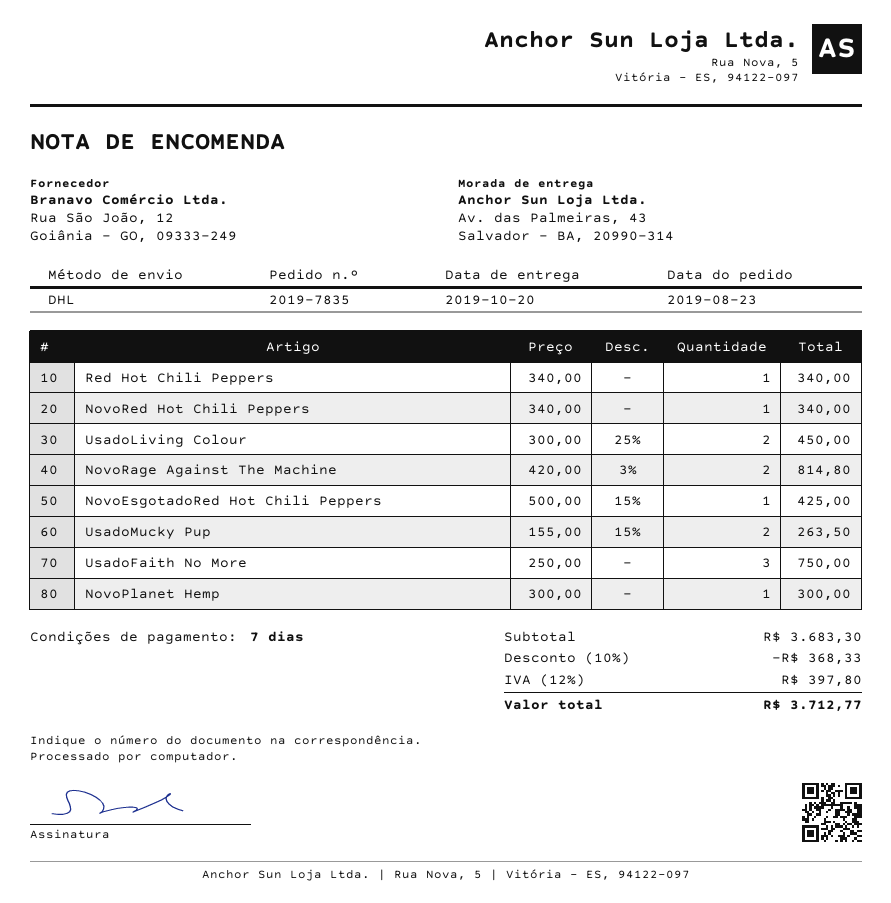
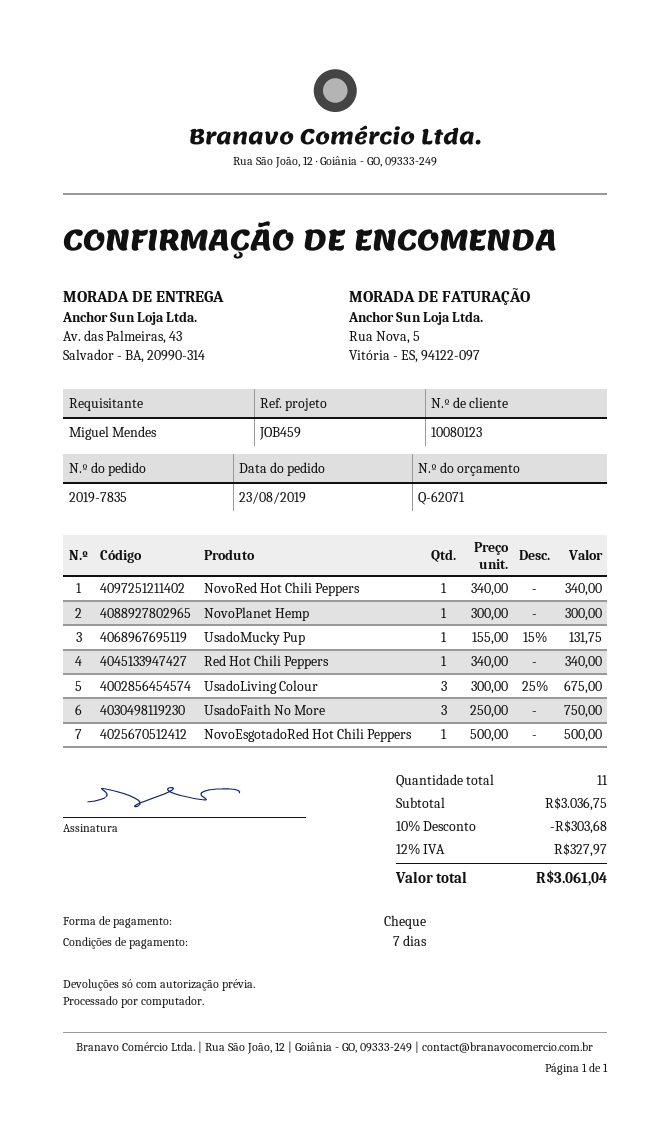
UsadoLiving Colour: 2 x 300.00 - 25% = 450.00 -> 3 x 300.00 - 25% = 675.00
NovoRage Against The Machine: 2 x 420.00 - 3% = 814.80 -> none
NovoEsgotadoRed Hot Chili Peppers: 1 x 500.00 - 15% = 425.00 -> 1 x 500.00 = 500.00
UsadoMucky Pup: 2 x 155.00 - 15% = 263.50 -> 1 x 155.00 - 15% = 131.75
subtotal: 3683.30 -> 3036.75
discount: 10% = 368.33 -> 10% = 303.68
tax: 12% = 397.80 -> 12% = 327.97
total: 3712.77 -> 3061.04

- _Work required_:
All of the data must be given again exactly, without the pictures.

- _Task answer_:
UsadoLiving Colour: 2 x 300.00 - 25% = 450.00 -> 3 x 300.00 - 25% = 675.00
NovoRage Against The Machine: 2 x 420.00 - 3% = 814.80 -> none
NovoEsgotadoRed Hot Chili Peppers: 1 x 500.00 - 15% = 425.00 -> 1 x 500.00 = 500.00
UsadoMucky Pup: 2 x 155.00 - 15% = 263.50 -> 1 x 155.00 - 15% = 131.75
subtotal: 3683.30 -> 3036.75
discount: 10% = 368.33 -> 10% = 303.68
tax: 12% = 397.80 -> 12% = 327.97
total: 3712.77 -> 3061.04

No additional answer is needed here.